We’re building a second Murray River crossing to connect Echuca and Moama to make it quicker and easier for you to travel across the Campaspe and Murray Rivers.

Overview

Building a new bridge across the Murray River will improve the way people live, work and travel around Echuca and Moama.

We understand the complex balance of improving road safety and connecting communities whilst caring for our natural environment.

When we build, we comply with all legislative requirements, including those of the Environment Protection and Biodiversity Conservation Act 1999.

Download and read the Offset Management Plan for the Grey Box Grassy Woodland (PDF, 2.7 MB).

Managing tree removal

We need space to complete works and this will have an impact on the native vegetation along Warren Street, through Victoria Park and in New South Wales.

We’re still investigating options that will save as many trees as possible throughout the design and construction process.

There will be changes to the environment, particularly along the route that passes through the Victoria Park precinct. However, we have designed the overall route for the project to minimise the impact on the area’s biodiversity.

Protecting the environment

To help us keep the number of impacted trees to a minimum we’re doing a detailed tree mapping study to develop a vegetation database.

Every tree along the alignment with a diameter greater than 100mm has been GPS located and we’ve recorded information such as species, diameter and potential timber reuse opportunities.

Reusing timber

We’re developing a timber reuse strategy.

Some of the options being considered include:

  • providing timber for millable purposes like furniture and community parks
  • river snags to promote fish breeding grounds
  • reusing hollows for fauna habitat
  • putting woodchips back into the road landscape design.

We’re also working with our Environmental Reference Group (ERG). This community group will be instrumental in guiding our decisions to make sure removed timber is put to good use for everybody.

We encourage the community to provide feedback and share their ideas on how we can repurpose the timber.

Identified trees

During our investigations, we identified the following indigenous species:

  • Grey Box Eucalyptus microcarpa
  • Black Box Eucalyptus largiflorens
  • Yellow Box Eucalyptus melliodora
  • River Red-gum Eucalyptus camaldulensis.

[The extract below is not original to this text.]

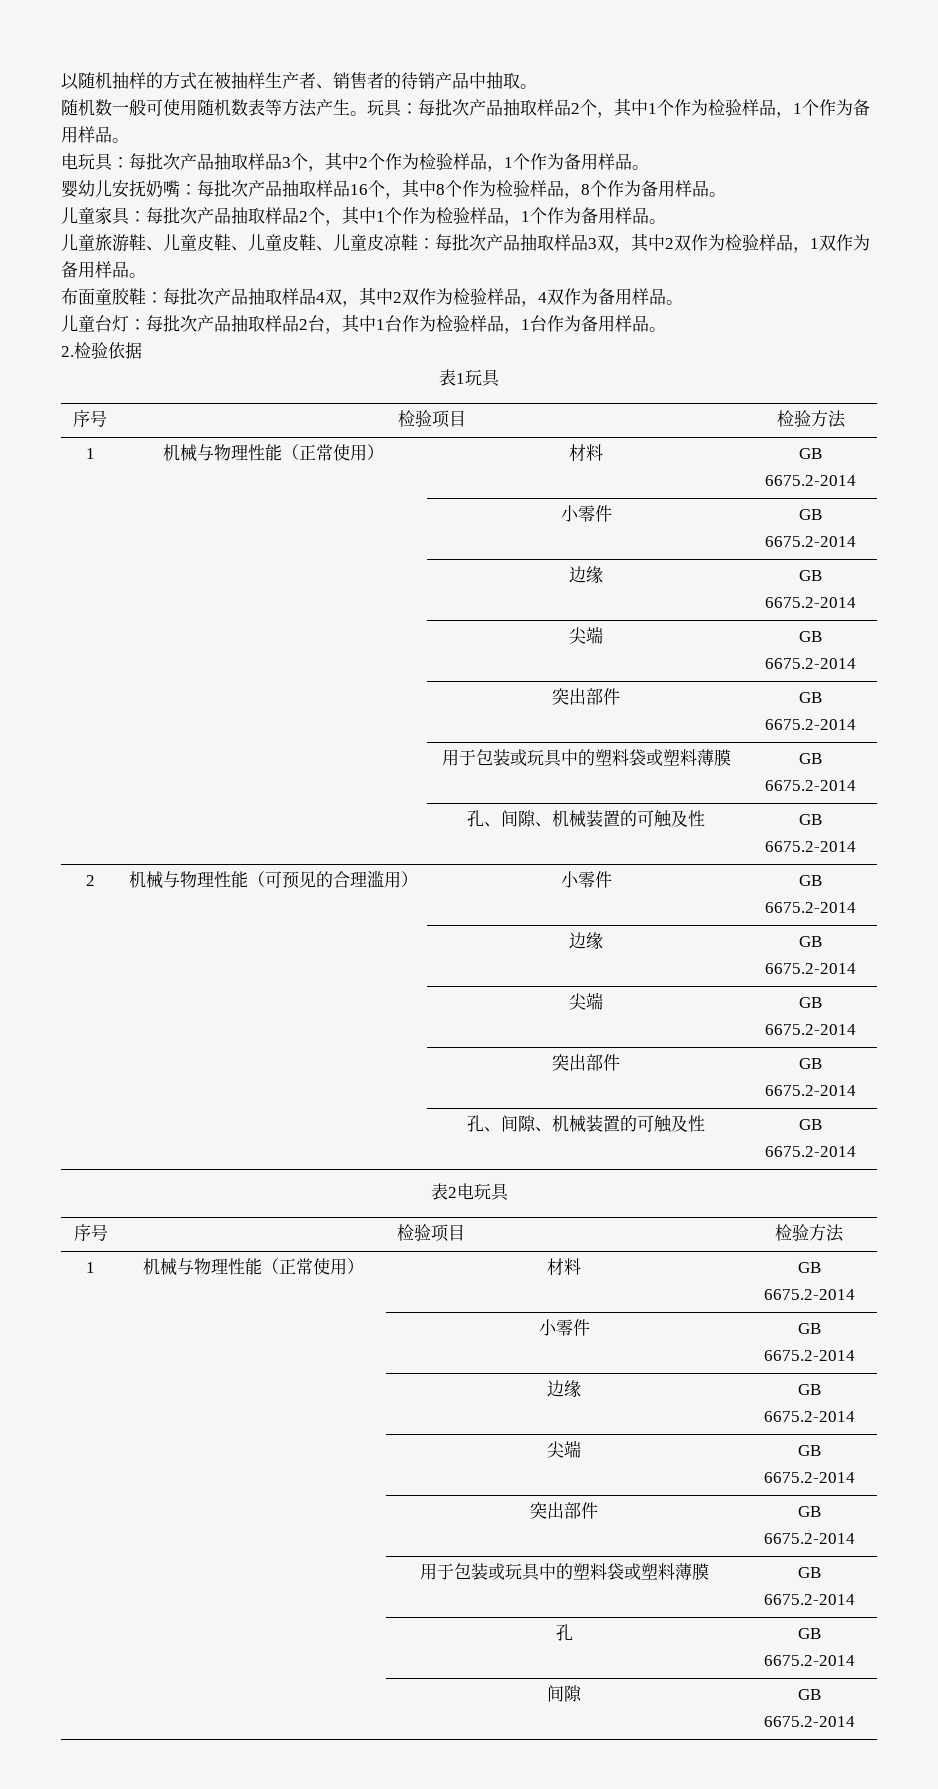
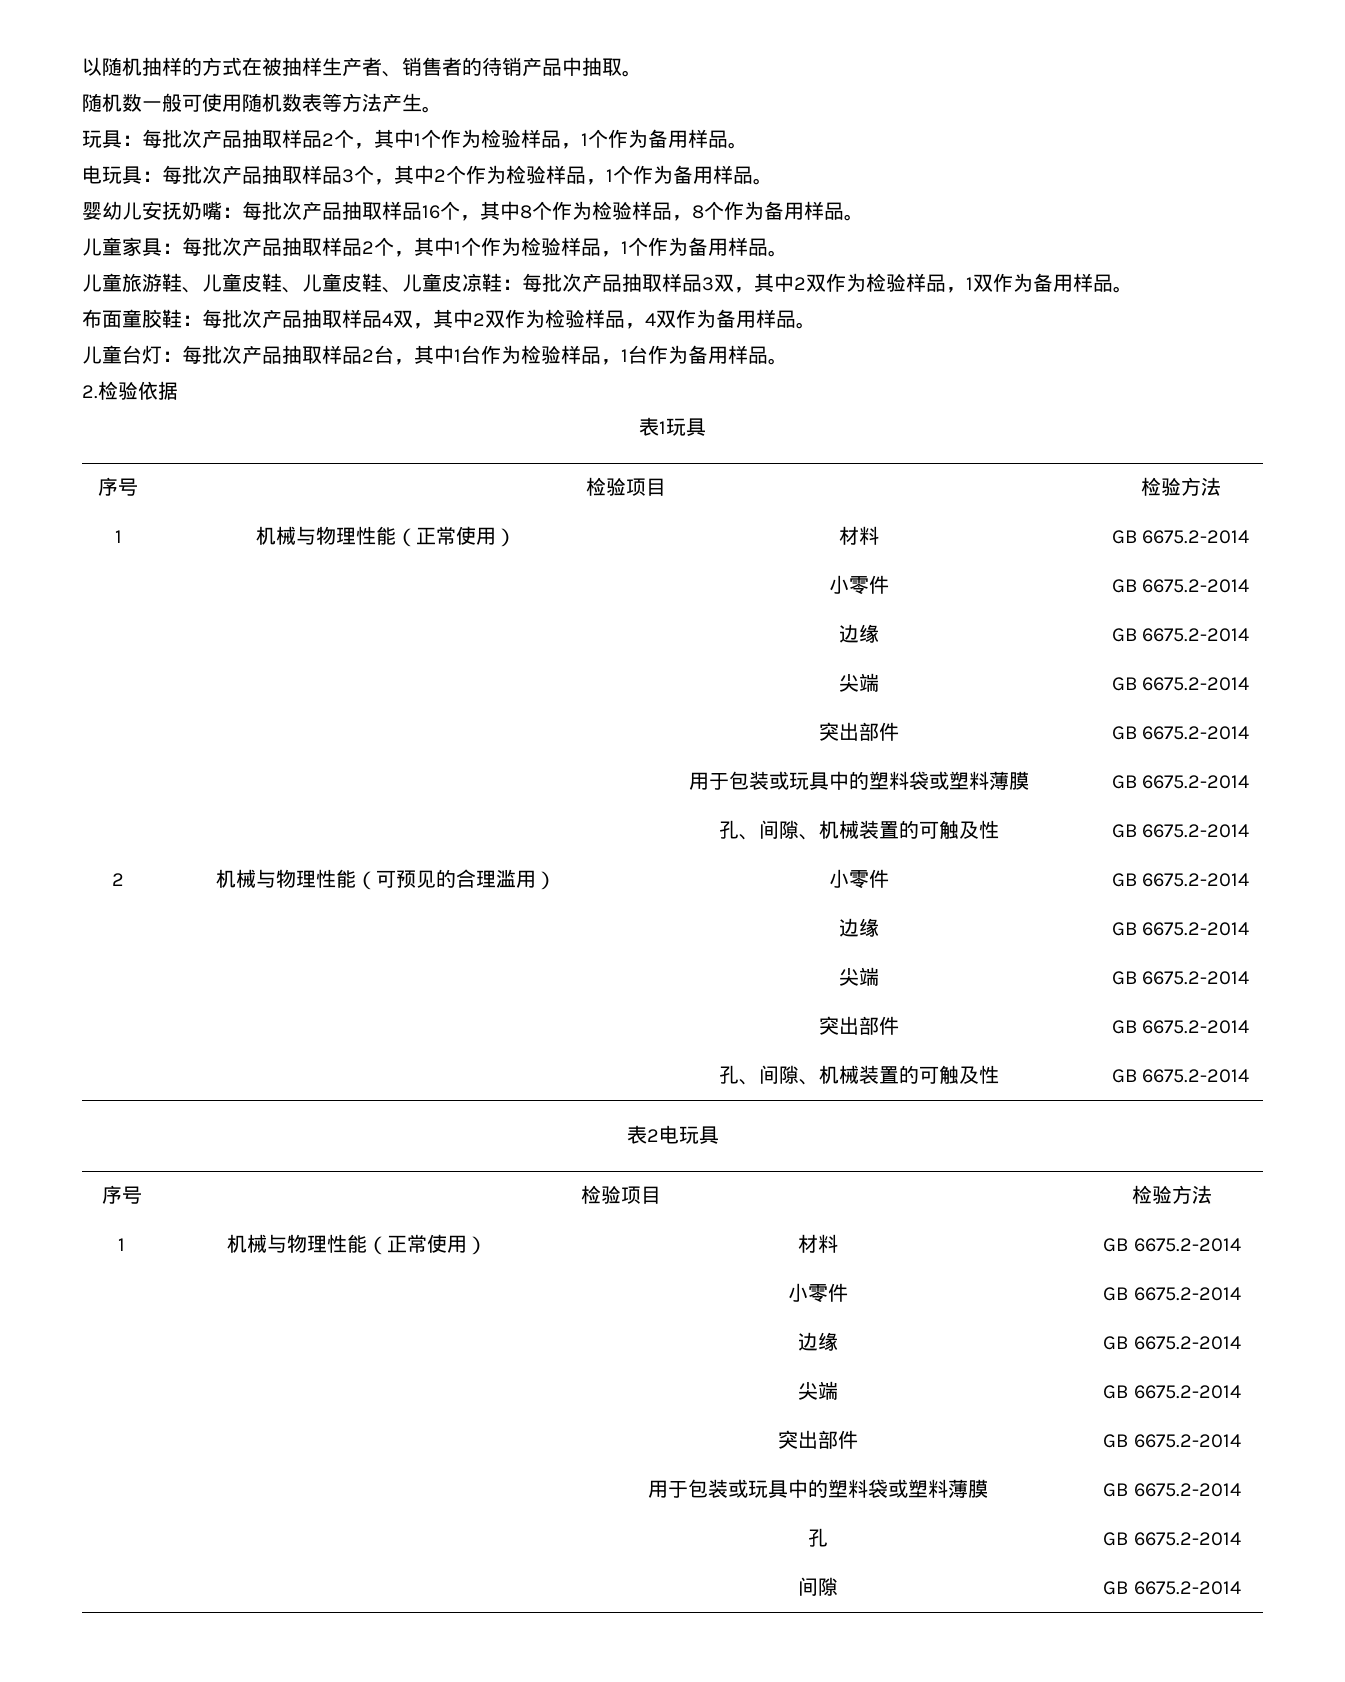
- 随机数一般可使用随机数表等方法产生。玩具：每批次产品抽取样品2个，其中1个作为检验样品，1个作为备用样品。
+ 随机数一般可使用随机数表等方法产生。
+ 玩具：每批次产品抽取样品2个，其中1个作为检验样品，1个作为备用样品。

A variety of planted species were found throughout the study area, including Pine trees Pinus sp., Sugar Gum Eucalyptus cladocalyx and Kurrajong Brachychiton populneus.

Local habitat

In late 2017 we conducted an independent environmental assessment.

Environmental experts looked at each tree individually to identify the species and whether it was a habitat for wildlife. An audit of the vegetation in the area was also completed.

To protect the wildlife, we’ll install appropriately sized nesting boxes. These boxes will be placed in adjacent trees and hollow bearing trunks on the ground, so hollow dependent fauna can continue to use them as habitat.

During tree removal works we’ll always have a zoologist onsite to check the trees and safely relocate any animals to a suitable habitat nearby.

Interest groups and ecologists

We’ve consulted with the traditional land owners, the Yorta Yorta Nation Aboriginal Corporation for assistance to identify culturally important sites. We’ve also consulted with local land care groups such as Strathallan Family Landcare group and Echuca-Moama Land care group.

We value the expertise of independent ecologists. They provide important insight and help us refine our designs to minimise tree loss.

Planting native trees

To maintain environmental diversity, we’re collecting seeds from the trees that will be removed.

These plants have adapted to local conditions so it’s important to collect their seeds. We’ll take the seeds to a nursery where they are stored and then propagated to be used as part of the new landscaping and re-vegetation plans.

Where possible, we’ll replant trees, shrubs and native grasses from the seeds we’ve collected. We’ll also source additional native plants from local nurseries.